• Action item
Retype the lines from the first one in the records down to the line containing "1970: 5500 -> none", counting both, and leave out any pictures.

· · · · · · ·

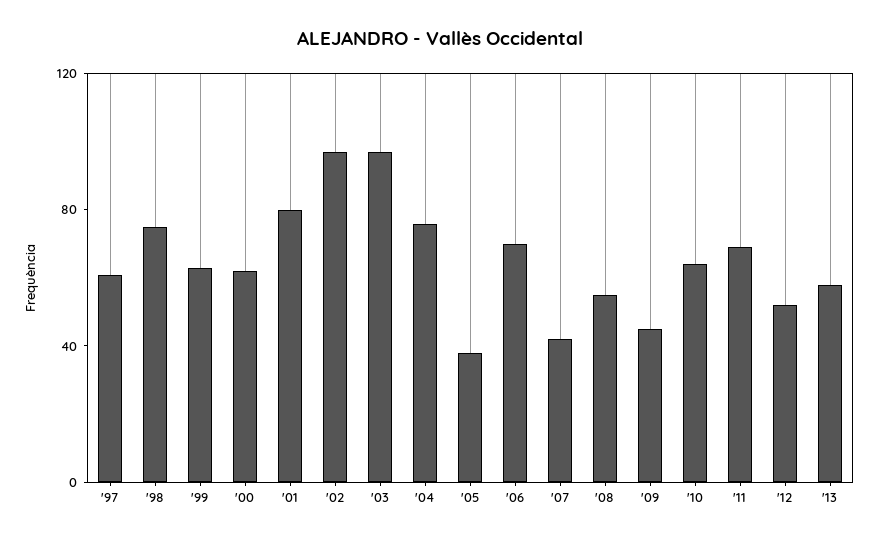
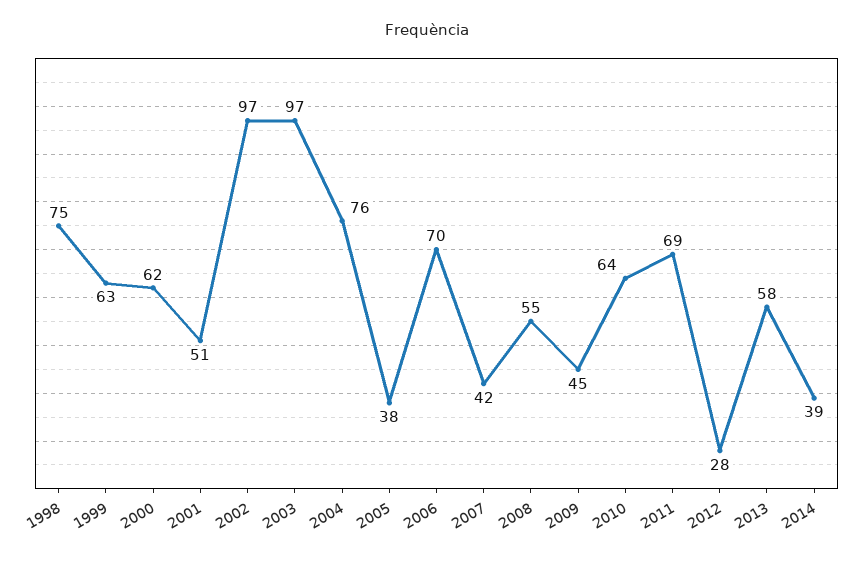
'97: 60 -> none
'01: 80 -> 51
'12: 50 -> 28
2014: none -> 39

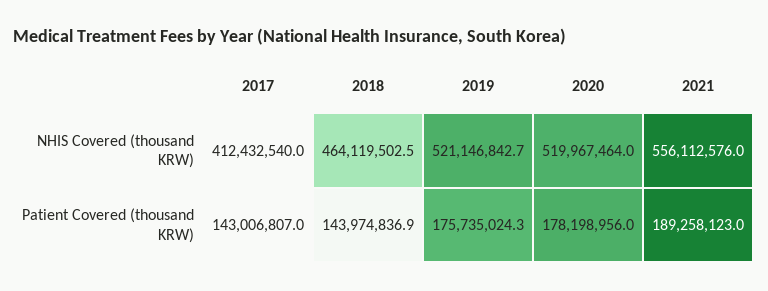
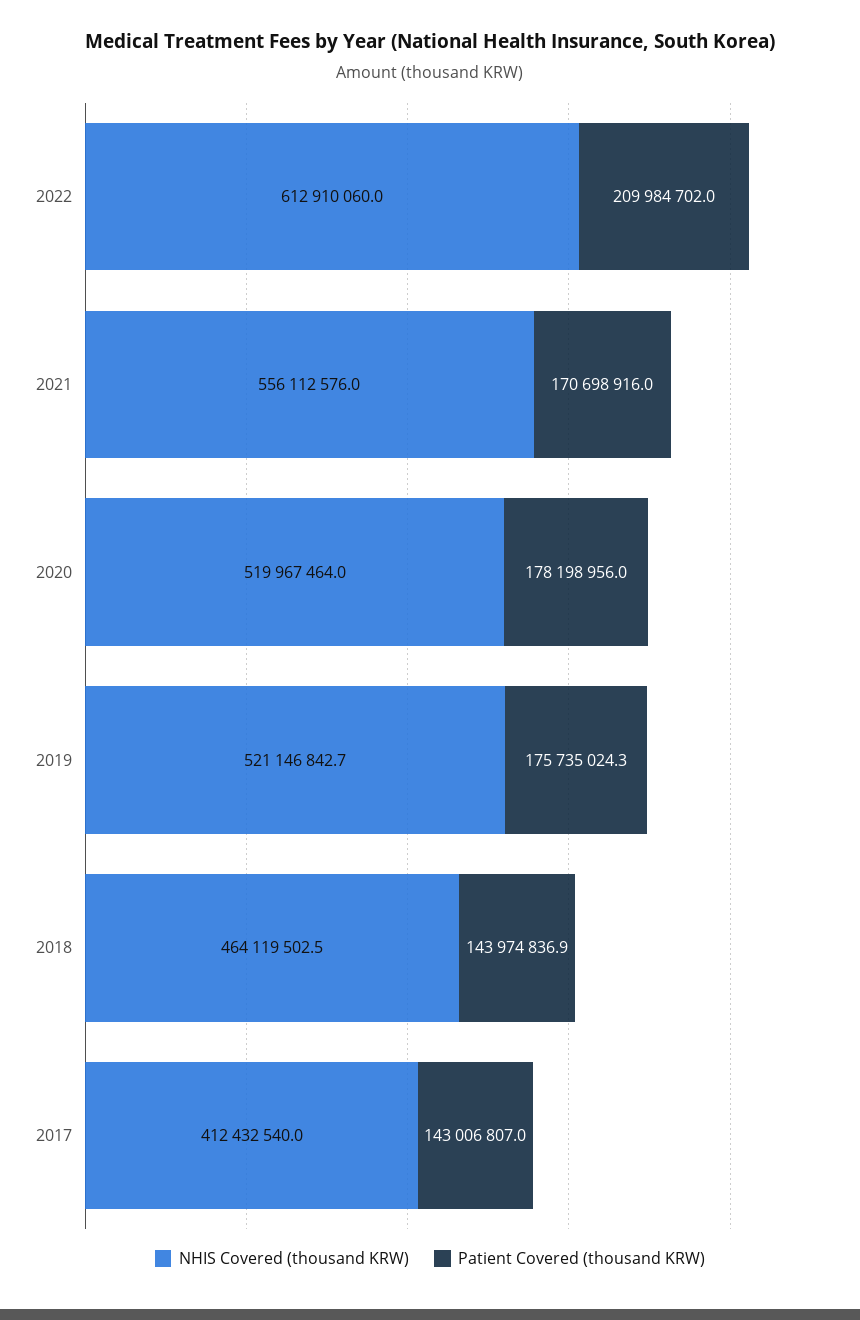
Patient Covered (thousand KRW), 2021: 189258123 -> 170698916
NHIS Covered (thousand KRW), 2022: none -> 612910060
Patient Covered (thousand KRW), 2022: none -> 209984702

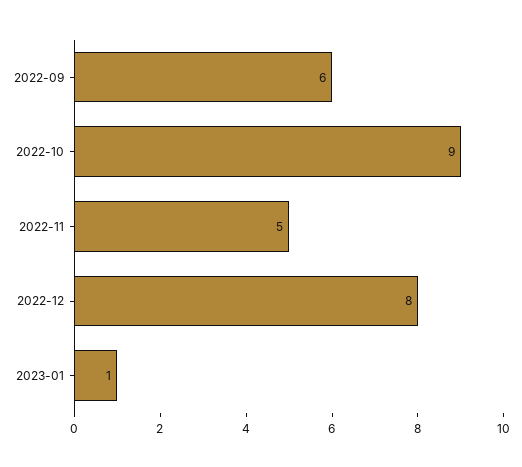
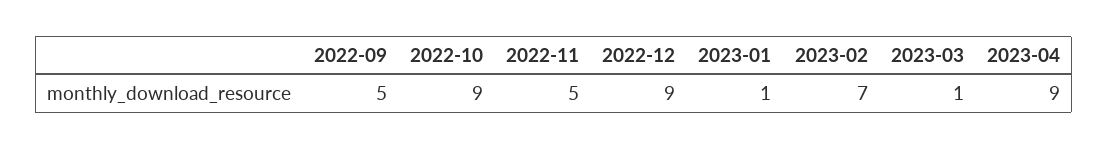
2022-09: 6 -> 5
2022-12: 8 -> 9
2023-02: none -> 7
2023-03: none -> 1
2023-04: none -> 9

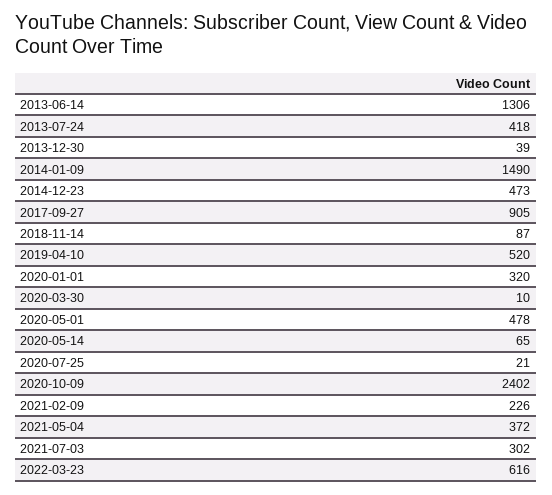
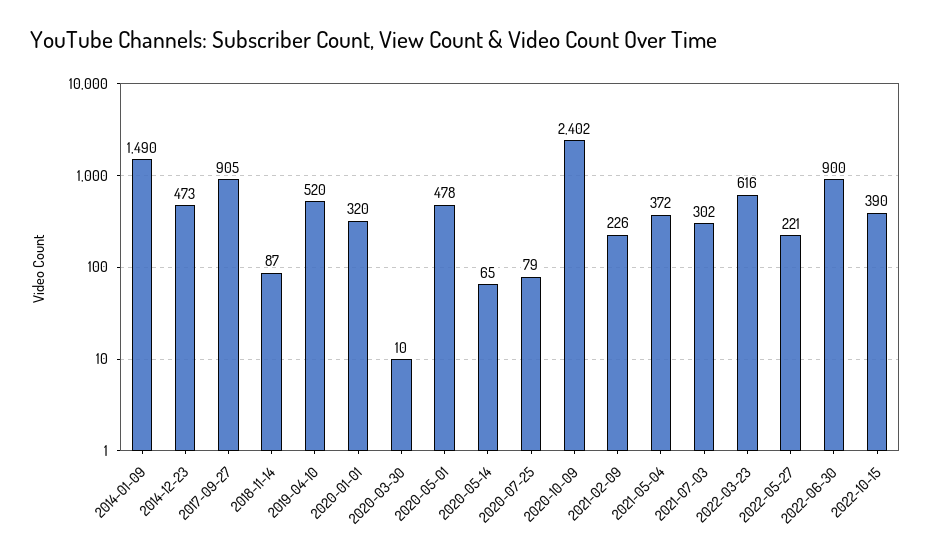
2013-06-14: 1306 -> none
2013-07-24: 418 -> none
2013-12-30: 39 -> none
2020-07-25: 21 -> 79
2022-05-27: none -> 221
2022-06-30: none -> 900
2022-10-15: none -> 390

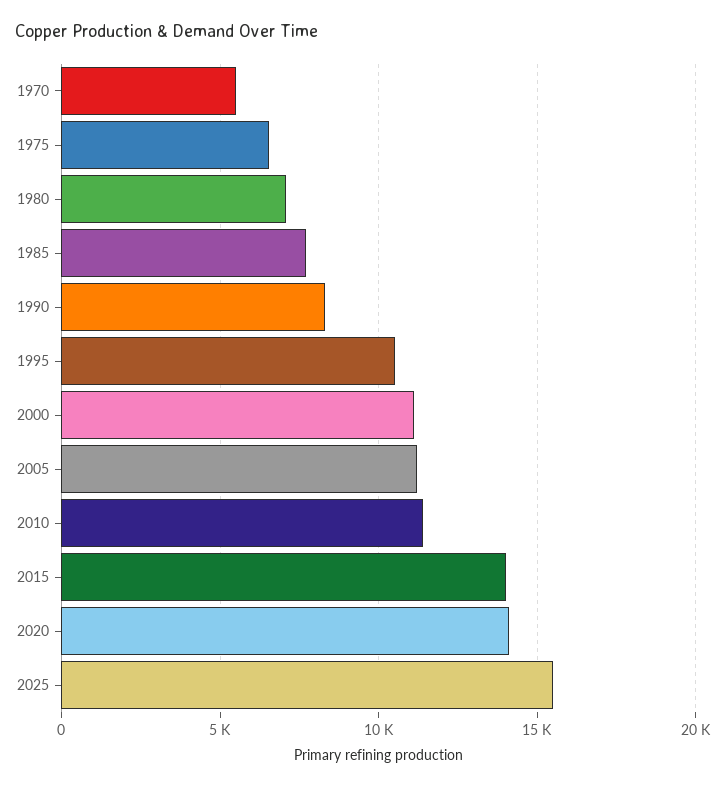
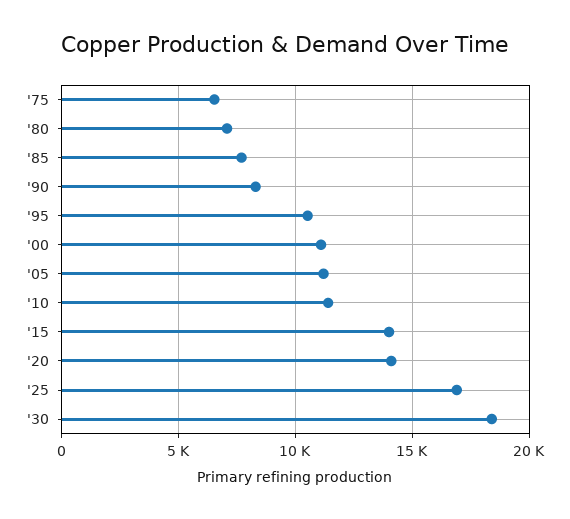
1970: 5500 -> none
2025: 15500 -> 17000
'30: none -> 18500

· · · · · · ·

• Problem solution
'97: 60 -> none
'01: 80 -> 51
'12: 50 -> 28
2014: none -> 39

Patient Covered (thousand KRW), 2021: 189258123 -> 170698916
NHIS Covered (thousand KRW), 2022: none -> 612910060
Patient Covered (thousand KRW), 2022: none -> 209984702

2022-09: 6 -> 5
2022-12: 8 -> 9
2023-02: none -> 7
2023-03: none -> 1
2023-04: none -> 9

2013-06-14: 1306 -> none
2013-07-24: 418 -> none
2013-12-30: 39 -> none
2020-07-25: 21 -> 79
2022-05-27: none -> 221
2022-06-30: none -> 900
2022-10-15: none -> 390

1970: 5500 -> none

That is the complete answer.